**HOW TO COMPLETE THIS TASK**
Nothing but the pictures should go missing; return all the entries below exactly.

[Revision comparison data]
--------------------------------------------------
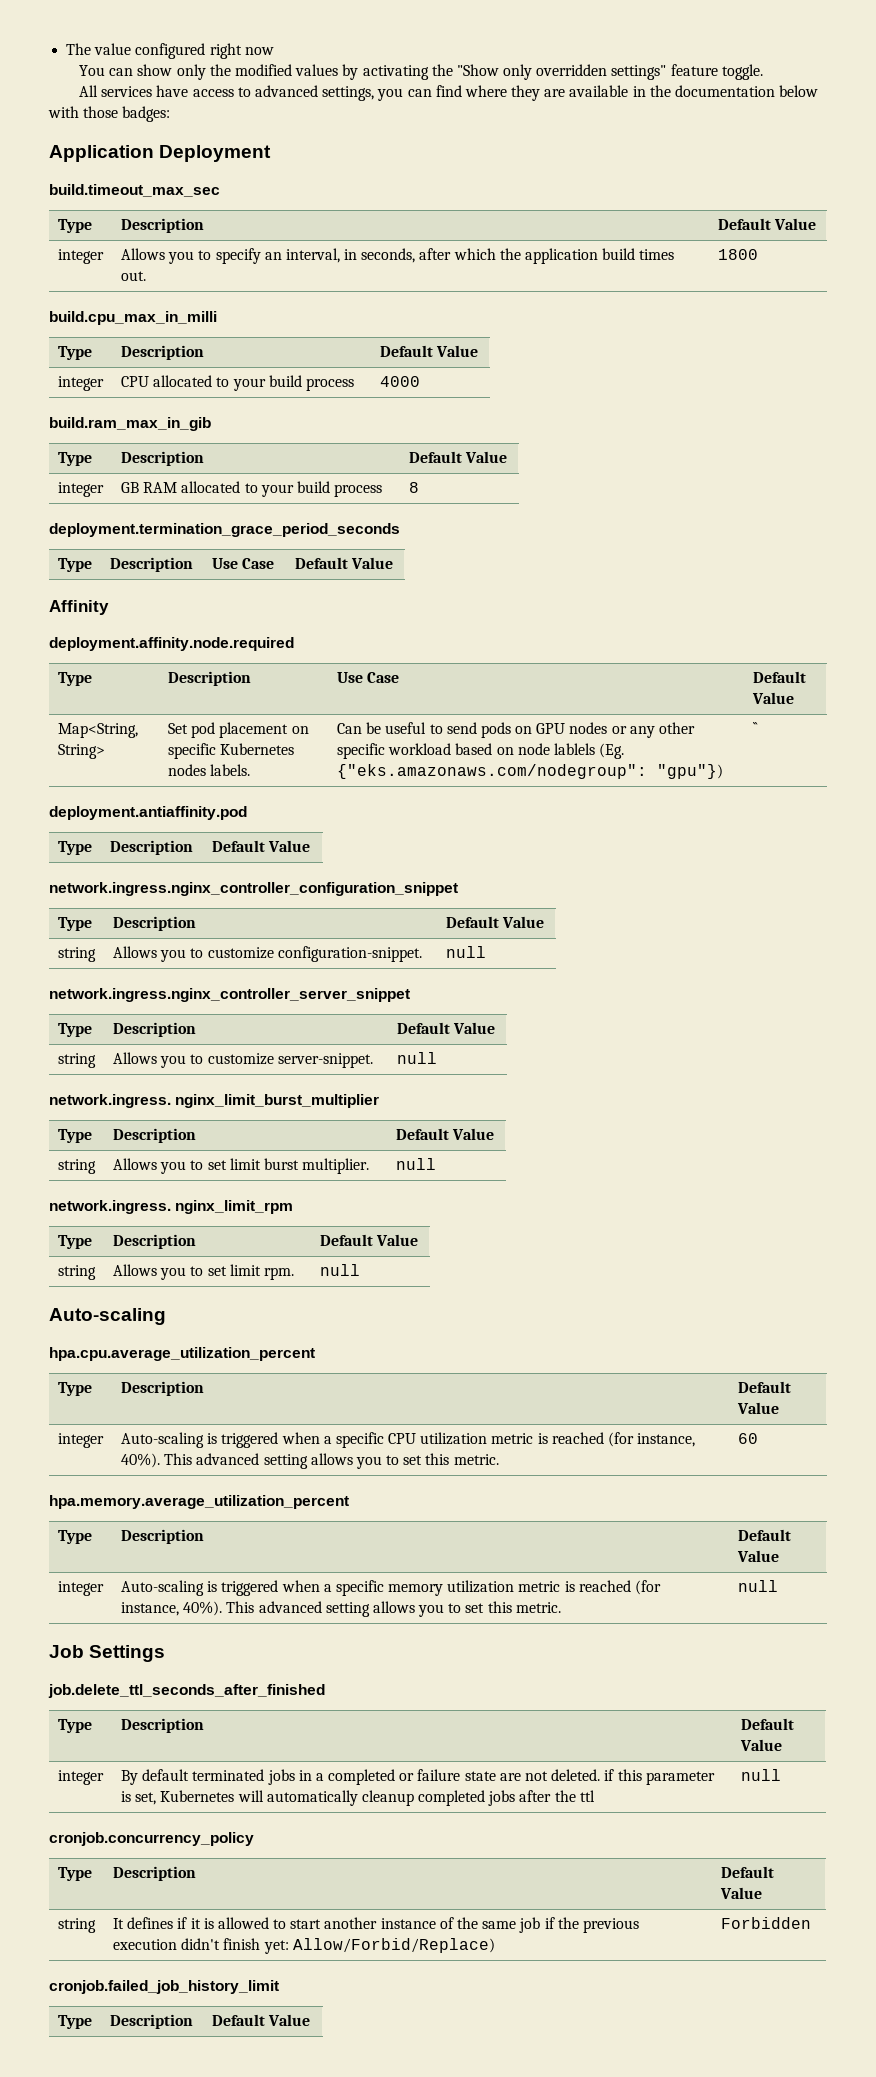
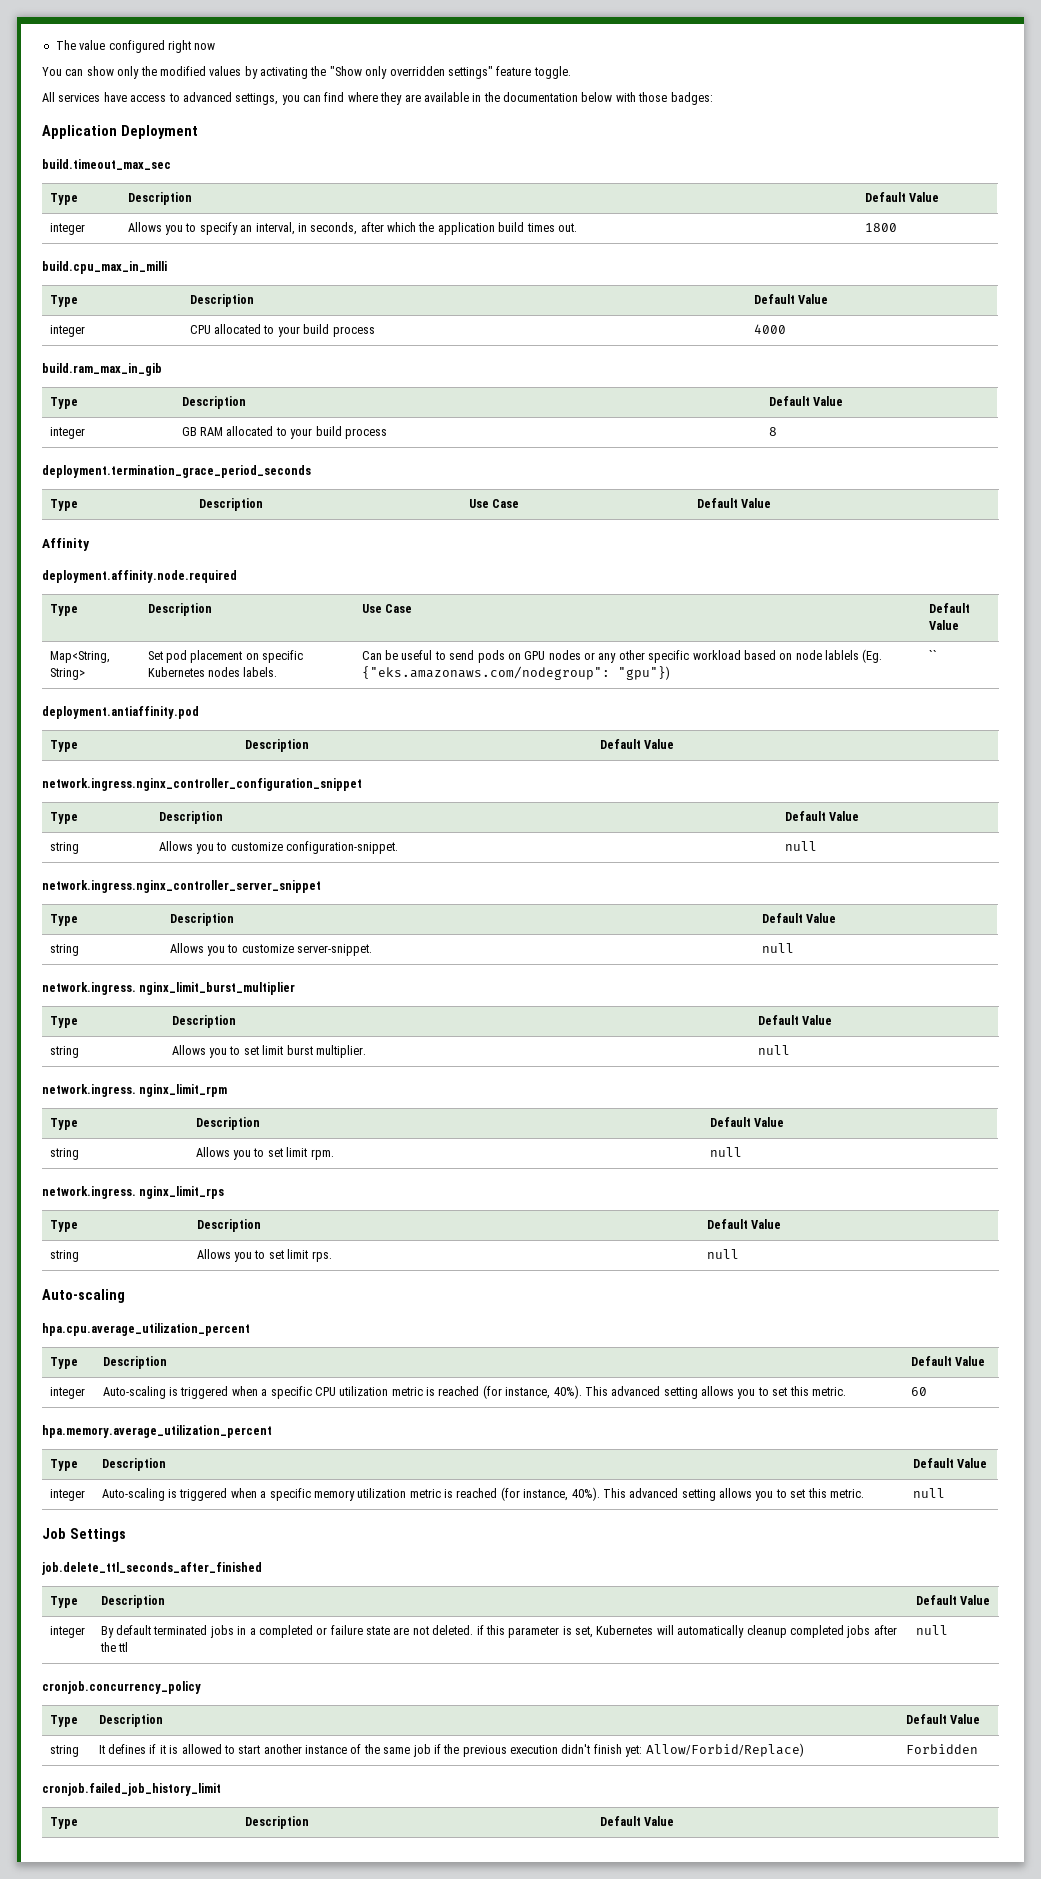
+ network.ingress. nginx_limit_rps
+ Type | Description | Default Value
+ string | Allows you to set limit rps. | null

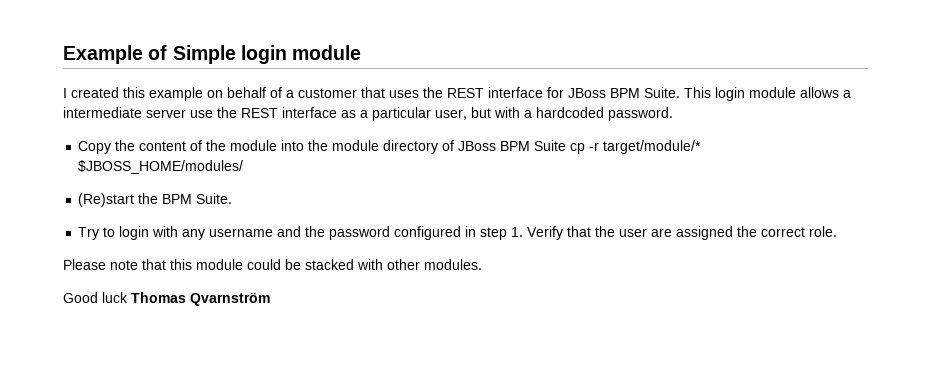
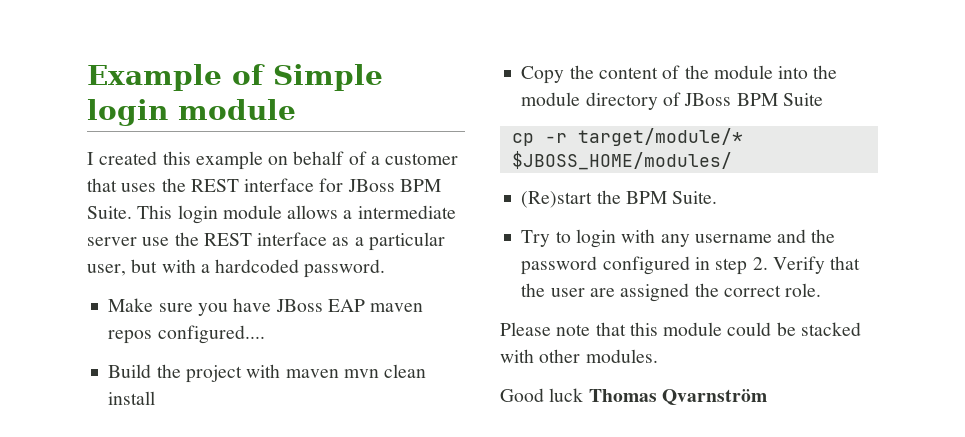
+ Make sure you have JBoss EAP maven repos configured....
+ Build the project with maven mvn clean install
- Copy the content of the module into the module directory of JBoss BPM Suite cp -r target/module/* $JBOSS_HOME/modules/
+ Copy the content of the module into the module directory of JBoss BPM Suite
+ cp -r target/module/* $JBOSS_HOME/modules/
- Try to login with any username and the password configured in step 1. Verify that the user are assigned the correct role.
+ Try to login with any username and the password configured in step 2. Verify that the user are assigned the correct role.

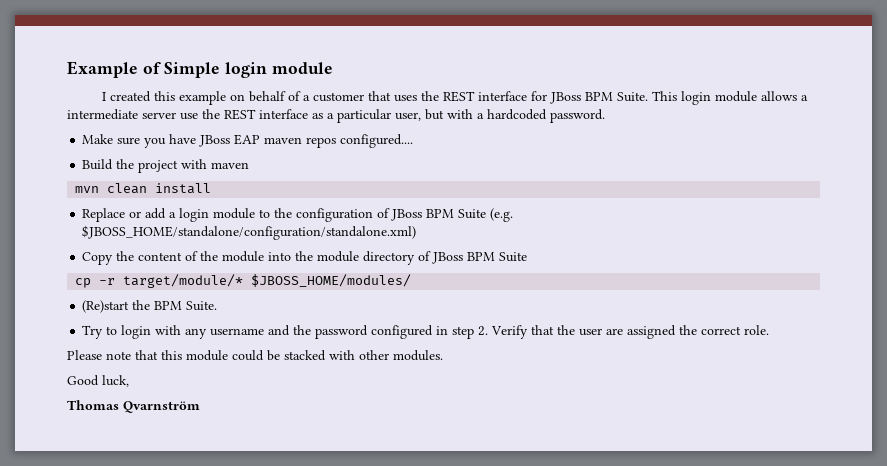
- Build the project with maven mvn clean install
+ Build the project with maven
+ mvn clean install
+ Replace or add a login module to the configuration of JBoss BPM Suite (e.g. $JBOSS_HOME/standalone/configuration/standalone.xml)
- Good luck Thomas Qvarnström
+ Good luck,
+ Thomas Qvarnström

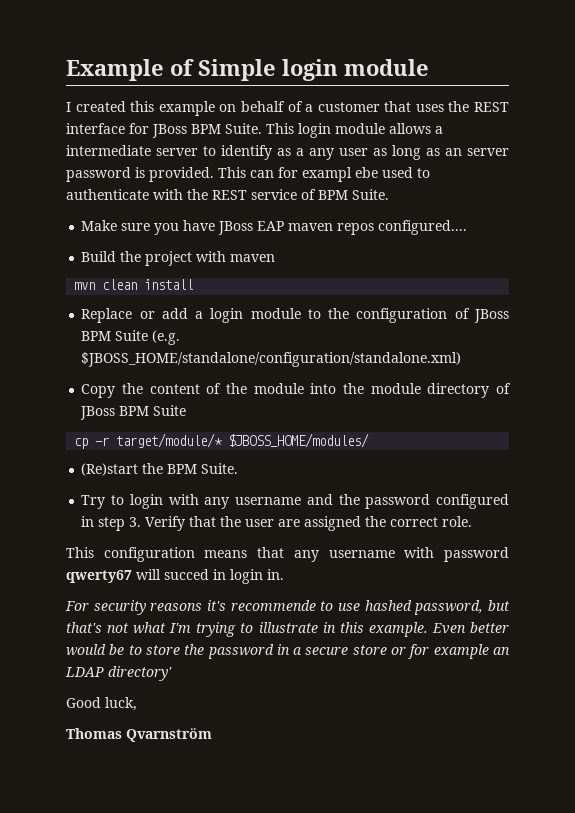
- This login module allows a intermediate server use the REST interface as a particular user, but with a hardcoded password.
+ This login module allows a intermediate server to identify as a any user as long as an server password is provided. This can for exampl ebe used to authenticate with the REST service of BPM Suite.
- Try to login with any username and the password configured in step 2. Verify that the user are assigned the correct role.
+ Try to login with any username and the password configured in step 3. Verify that the user are assigned the correct role.
- Please note that this module could be stacked with other modules.
+ This configuration means that any username with password qwerty67 will succed in login in.
+ For security reasons it's recommende to use hashed password, but that's not what I'm trying to illustrate in this example. Even better would be to store the password in a secure store or for example an LDAP directory'

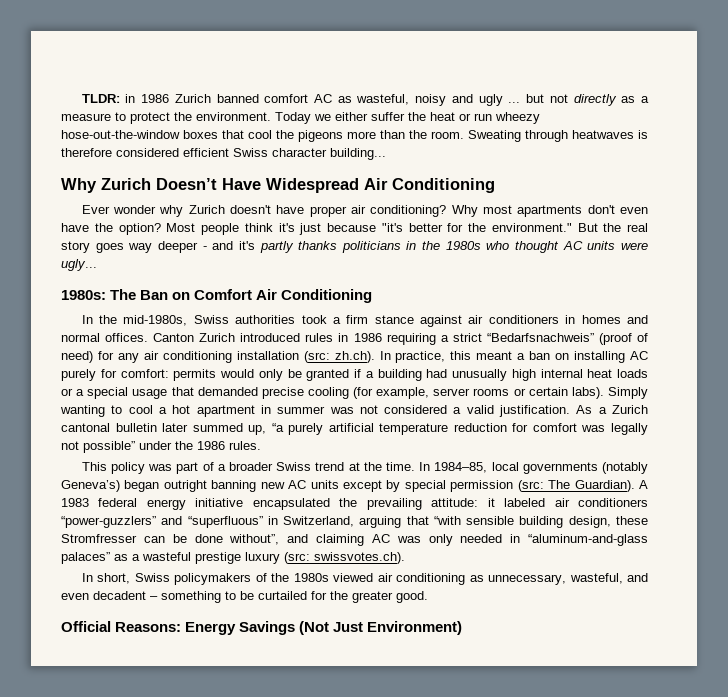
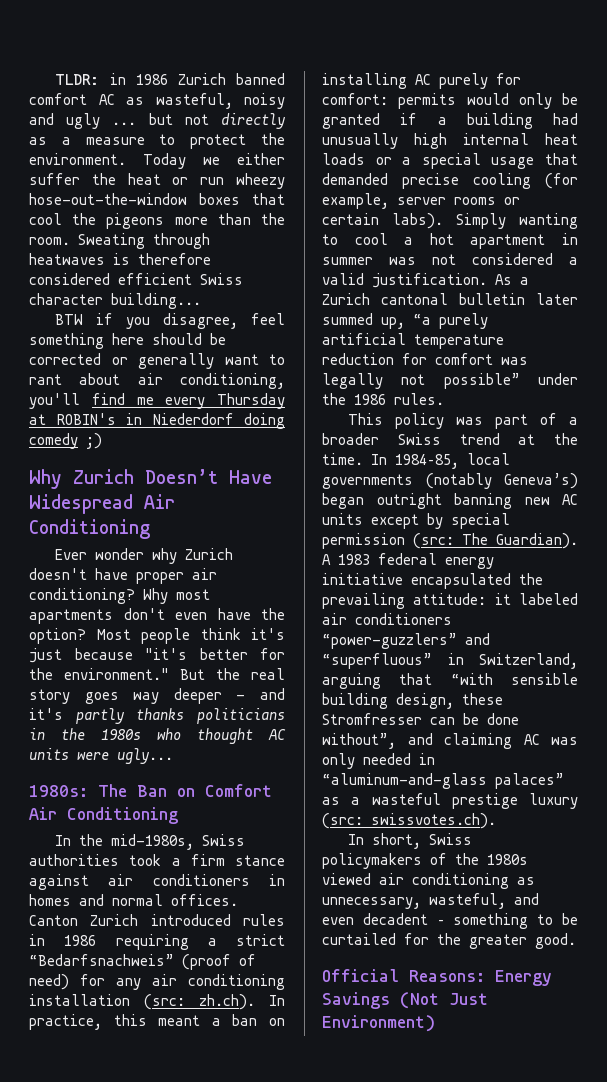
+ BTW if you disagree, feel something here should be corrected or generally want to rant about air conditioning, you'll find me every Thursday at ROBIN's in Niederdorf doing comedy ;)

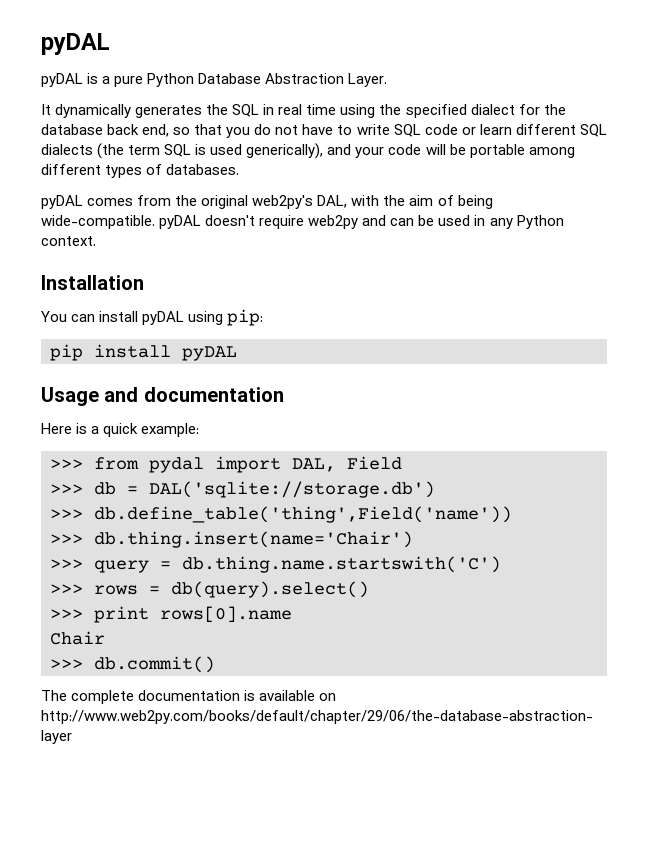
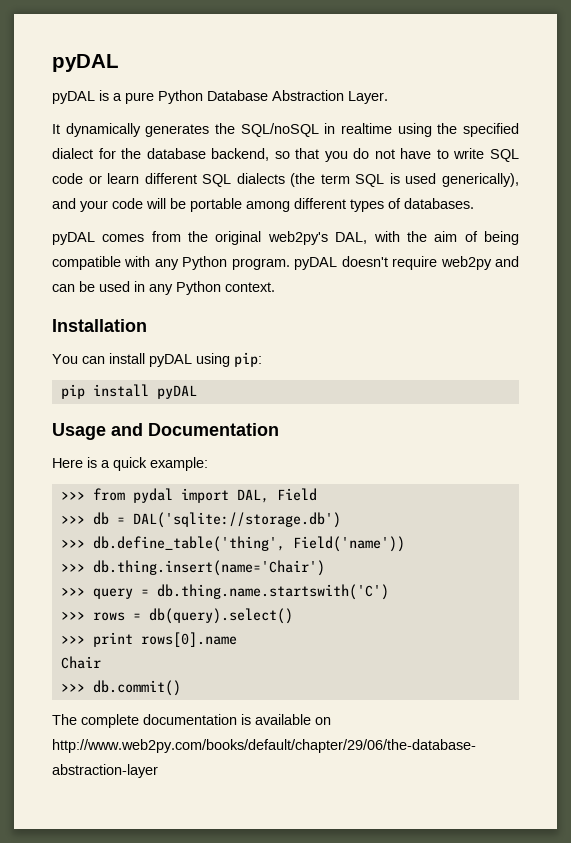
- It dynamically generates the SQL in real time using the specified dialect for the database back end, so that you do not have to write SQL code or learn different SQL dialects (the term SQL is used generically), and your code will be portable among different types of databases.
+ It dynamically generates the SQL/noSQL in realtime using the specified dialect for the database backend, so that you do not have to write SQL code or learn different SQL dialects (the term SQL is used generically), and your code will be portable among different types of databases.
- pyDAL comes from the original web2py's DAL, with the aim of being wide-compatible. pyDAL doesn't require web2py and can be used in any Python context.
+ pyDAL comes from the original web2py's DAL, with the aim of being compatible with any Python program. pyDAL doesn't require web2py and can be used in any Python context.
- Usage and documentation
+ Usage and Documentation
- >>> db.define_table('thing',Field('name'))
+ >>> db.define_table('thing', Field('name'))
--------------------------------------------------
**OUTPUT OF THE TASK**
+ network.ingress. nginx_limit_rps
+ Type | Description | Default Value
+ string | Allows you to set limit rps. | null

+ Make sure you have JBoss EAP maven repos configured....
+ Build the project with maven mvn clean install
- Copy the content of the module into the module directory of JBoss BPM Suite cp -r target/module/* $JBOSS_HOME/modules/
+ Copy the content of the module into the module directory of JBoss BPM Suite
+ cp -r target/module/* $JBOSS_HOME/modules/
- Try to login with any username and the password configured in step 1. Verify that the user are assigned the correct role.
+ Try to login with any username and the password configured in step 2. Verify that the user are assigned the correct role.

- Build the project with maven mvn clean install
+ Build the project with maven
+ mvn clean install
+ Replace or add a login module to the configuration of JBoss BPM Suite (e.g. $JBOSS_HOME/standalone/configuration/standalone.xml)
- Good luck Thomas Qvarnström
+ Good luck,
+ Thomas Qvarnström

- This login module allows a intermediate server use the REST interface as a particular user, but with a hardcoded password.
+ This login module allows a intermediate server to identify as a any user as long as an server password is provided. This can for exampl ebe used to authenticate with the REST service of BPM Suite.
- Try to login with any username and the password configured in step 2. Verify that the user are assigned the correct role.
+ Try to login with any username and the password configured in step 3. Verify that the user are assigned the correct role.
- Please note that this module could be stacked with other modules.
+ This configuration means that any username with password qwerty67 will succed in login in.
+ For security reasons it's recommende to use hashed password, but that's not what I'm trying to illustrate in this example. Even better would be to store the password in a secure store or for example an LDAP directory'

+ BTW if you disagree, feel something here should be corrected or generally want to rant about air conditioning, you'll find me every Thursday at ROBIN's in Niederdorf doing comedy ;)

- It dynamically generates the SQL in real time using the specified dialect for the database back end, so that you do not have to write SQL code or learn different SQL dialects (the term SQL is used generically), and your code will be portable among different types of databases.
+ It dynamically generates the SQL/noSQL in realtime using the specified dialect for the database backend, so that you do not have to write SQL code or learn different SQL dialects (the term SQL is used generically), and your code will be portable among different types of databases.
- pyDAL comes from the original web2py's DAL, with the aim of being wide-compatible. pyDAL doesn't require web2py and can be used in any Python context.
+ pyDAL comes from the original web2py's DAL, with the aim of being compatible with any Python program. pyDAL doesn't require web2py and can be used in any Python context.
- Usage and documentation
+ Usage and Documentation
- >>> db.define_table('thing',Field('name'))
+ >>> db.define_table('thing', Field('name'))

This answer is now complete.